_Exercise directions_:
From the records below, copy the lines that include "padding".

_Data section_:
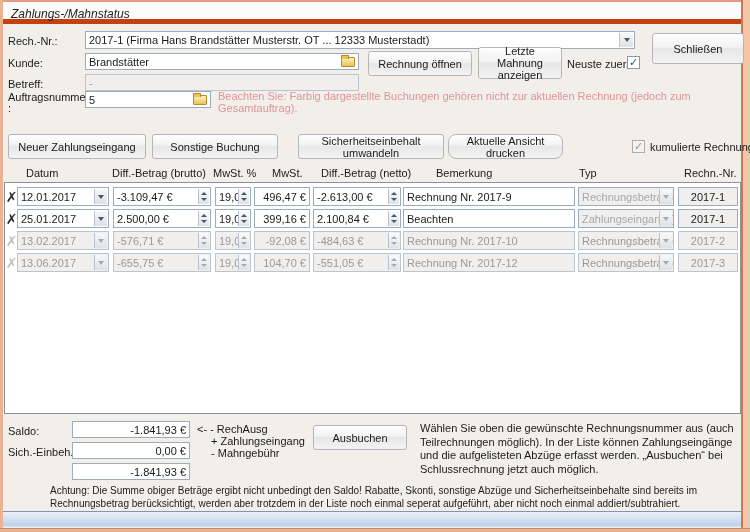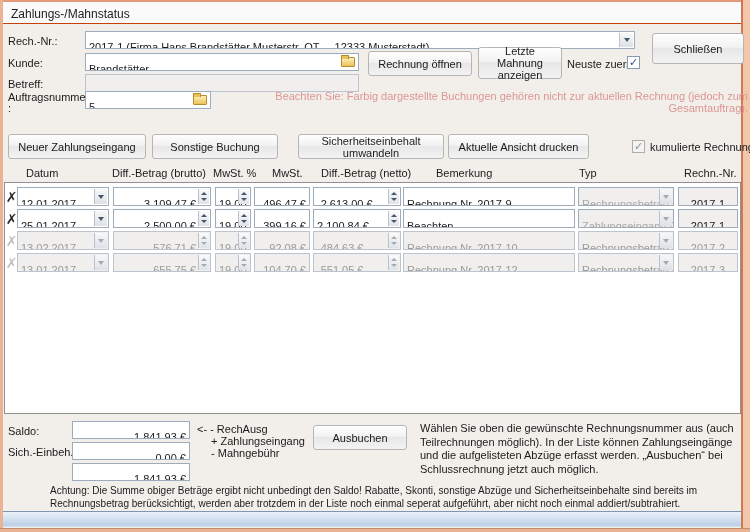--- a/index.html
+++ b/index.html
@@ -7,26 +7,26 @@
   body { font-family:"Liberation Sans","DejaVu Sans",sans-serif; font-size:11px; color:#1a1a1a; }
 
   .window { position:relative; width:750px; height:532px; background:#f2efeb; overflow:hidden; }
 
   
   .frame-top    { position:absolute; left:0; top:0; width:750px; height:2px; background:#e39a7c; }
   .frame-left   { position:absolute; left:0; top:0; width:3px; height:532px; background:#eab394; }
   .frame-right  { position:absolute; right:0; top:0; width:9px; height:532px; background:#f3c6a9; border-left:2px solid #c97a58; }
   .frame-bottom { position:absolute; left:0; bottom:0; width:750px; height:4px; background:#eab394; border-top:1px solid #c98a68; }
 
-  .titlebar { position:absolute; left:3px; top:2px; right:9px; height:22px; background:#fbfafa; border-bottom:1px solid #c2410c; }
+  .titlebar { position:absolute; left:3px; top:2px; right:9px; height:22px; background:#fbfafa; border-bottom:5px solid #c2410c;font-style:italic; }
   .title { position:absolute; left:8px; top:5px; font-size:12px; color:#222; }
 
   .lbl { position:absolute; white-space:nowrap; }
 
-  .fld { position:absolute; background:#fff; border:1px solid #9dacbd; height:17px; line-height:15px; padding:8px 3px; white-space:nowrap; overflow:hidden; }
+  .fld { position:absolute; background:#fff; border:1px solid #9dacbd; height:17px; line-height:15px; padding:1px 3px; white-space:nowrap; overflow:hidden; }
   .fld.dis { background:#f1efee; color:#9a9a98; border-color:#bcc5ce; }
   .fld.right { text-align:right; }
 
   .btn { position:absolute; display:flex; align-items:center; justify-content:center; text-align:center;
          background:linear-gradient(180deg,#fefefe 0%,#f2f2f2 45%,#e7e7e9 50%,#f3f3f3 100%);
          border:1px solid #b6b6b6; border-radius:3px; color:#1a1a1a; line-height:12px; }
 
   
   .cbtn { position:absolute; top:1px; right:1px; bottom:1px; width:14px;
           background:linear-gradient(180deg,#f7f8f9,#dde1e6); border-left:1px solid #b9c2cc;
@@ -44,32 +44,32 @@
 
   .folder { position:absolute; right:3px; top:3px; width:14px; height:10px;
             background:linear-gradient(180deg,#fdf0bd,#ecc257); border:1px solid #b28f2e; border-radius:1px; }
   .folder::before { content:""; position:absolute; left:-1px; top:-3px; width:6px; height:3px;
             background:#ecc257; border:1px solid #b28f2e; border-bottom:none; border-radius:1px 1px 0 0; }
 
   .cb { position:absolute; width:13px; height:13px; background:#fff; border:1px solid #8a99ac;
         display:flex; align-items:center; justify-content:center; font-size:11px; font-weight:bold; color:#2c4f8a; line-height:11px; }
   .cb.dis { background:#f4f3f2; border-color:#adadad; color:#8f9499; }
 
-  .notice { position:absolute; left:218px; top:91px; width:530px; color:#dd9595; line-height:11.5px;text-align:right; }
+  .notice { position:absolute; left:218px; top:91px; width:530px; color:#dd9595; line-height:11.5px; }
 
   
   .hdr { position:absolute; top:167px; white-space:nowrap; }
   .panel { position:absolute; left:4px; top:182px; width:737px; height:232px; background:#fff; border:1px solid #909090; }
   .row { position:absolute; left:0; width:735px; height:19px; }
   .row .fld { height:19px; line-height:17px; }
   .xdel { position:absolute; left:1px; top:1px; width:11px; height:17px; font-size:14px; font-weight:bold; color:#2a2a2a;
           display:flex; align-items:center; justify-content:center; font-family:"DejaVu Sans",sans-serif; }
   .row.dis .xdel { color:#c3c1bf; }
   .c-date { left:12px;  width:92px; padding-right:15px; }
-  .c-bru  { left:108px; width:98px; text-align:right; padding-right:14px; }
+  .c-bru  { left:108px; width:98px; padding-right:14px; }
   .c-pct  { left:210px; width:36px; text-align:right; padding-right:13px; }
   .c-mws  { left:249px; width:56px; text-align:right; }
   .c-net  { left:308px; width:88px; text-align:left; padding-right:14px; }
   .c-bem  { left:398px; width:172px; }
   .c-typ  { left:573px; width:96px; background:#f1efee; color:#a8a8a8; padding-right:15px; }
   .c-rnr  { left:673px; width:60px; background:#f1efee; text-align:center; }
   .row.dis .c-rnr { color:#9a9a98; }
 
   
   .formula { position:absolute; left:197px; top:423px; line-height:12px; white-space:nowrap; }
@@ -123,21 +123,21 @@
   <div class="lbl" style="left:8px; top:102px;">:</div>
   <div class="fld" style="left:85px; top:91px; width:126px;">
     <span>5</span>
     <span class="folder"></span>
   </div>
   <div class="notice">Beachten Sie: Farbig dargestellte Buchungen gehören nicht zur aktuellen Rechnung (jedoch zum Gesamtauftrag).</div>
 
   <div class="btn" style="left:8px; top:134px; width:138px; height:25px;">Neuer Zahlungseingang</div>
   <div class="btn" style="left:152px; top:134px; width:126px; height:25px;">Sonstige Buchung</div>
   <div class="btn" style="left:298px; top:134px; width:146px; height:25px;">Sicherheitseinbehalt umwandeln</div>
-  <div class="btn" style="left:448px; top:134px; width:141px; height:25px;">Aktuelle Ansicht drucken</div>
+  <div class="btn" style="left:448px; top:134px; width:115px; height:25px;border-radius:8px;">Aktuelle Ansicht drucken</div>
   <div class="cb dis" style="left:632px; top:140px;">
       <span>✓</span>
     </div>
   <div class="lbl" style="left:650px; top:141px;">kumulierte Rechnung</div>
 
   <div class="hdr" style="left:26px;">Datum</div>
   <div class="hdr" style="left:112px;">Diff.-Betrag (brutto)</div>
   <div class="hdr" style="left:213px;">MwSt. %</div>
   <div class="hdr" style="left:272px;">MwSt.</div>
   <div class="hdr" style="left:321px;">Diff.-Betrag (netto)</div>
@@ -217,21 +217,21 @@
           </span></div>
       <div class="fld dis c-bem"><span>Rechnung Nr. 2017-10</span></div>
       <div class="fld dis c-typ"><span>Rechnungsbetrag (-)</span><span class="cbtn dis" style="width:13px;">
             <i class="tri-dn"></i>
           </span></div>
       <div class="fld dis c-rnr"><span>2017-2</span></div>
     </div>
 
     <div class="row dis" style="top:70px;">
       <div class="xdel">✗</div>
-      <div class="fld dis c-date"><span>13.01.2017</span><span class="cbtn dis" style="width:13px;">
+      <div class="fld dis c-date"><span>13.06.2017</span><span class="cbtn dis" style="width:13px;">
             <i class="tri-dn"></i>
           </span></div>
       <div class="fld dis c-bru"><span>-655,75 €</span><span class="spin">
             <b class="up"></b>
             <b class="dn"></b>
           </span></div>
       <div class="fld dis c-pct"><span>19,00</span><span class="spin">
             <b class="up"></b>
             <b class="dn"></b>
           </span></div>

_Written response_:
-  .fld { position:absolute; background:#fff; border:1px solid #9dacbd; height:17px; line-height:15px; padding:8px 3px; white-space:nowrap; overflow:hidden; }
+  .fld { position:absolute; background:#fff; border:1px solid #9dacbd; height:17px; line-height:15px; padding:1px 3px; white-space:nowrap; overflow:hidden; }
   .c-date { left:12px;  width:92px; padding-right:15px; }
-  .c-bru  { left:108px; width:98px; text-align:right; padding-right:14px; }
+  .c-bru  { left:108px; width:98px; padding-right:14px; }
   .c-pct  { left:210px; width:36px; text-align:right; padding-right:13px; }
   .c-net  { left:308px; width:88px; text-align:left; padding-right:14px; }
   .c-typ  { left:573px; width:96px; background:#f1efee; color:#a8a8a8; padding-right:15px; }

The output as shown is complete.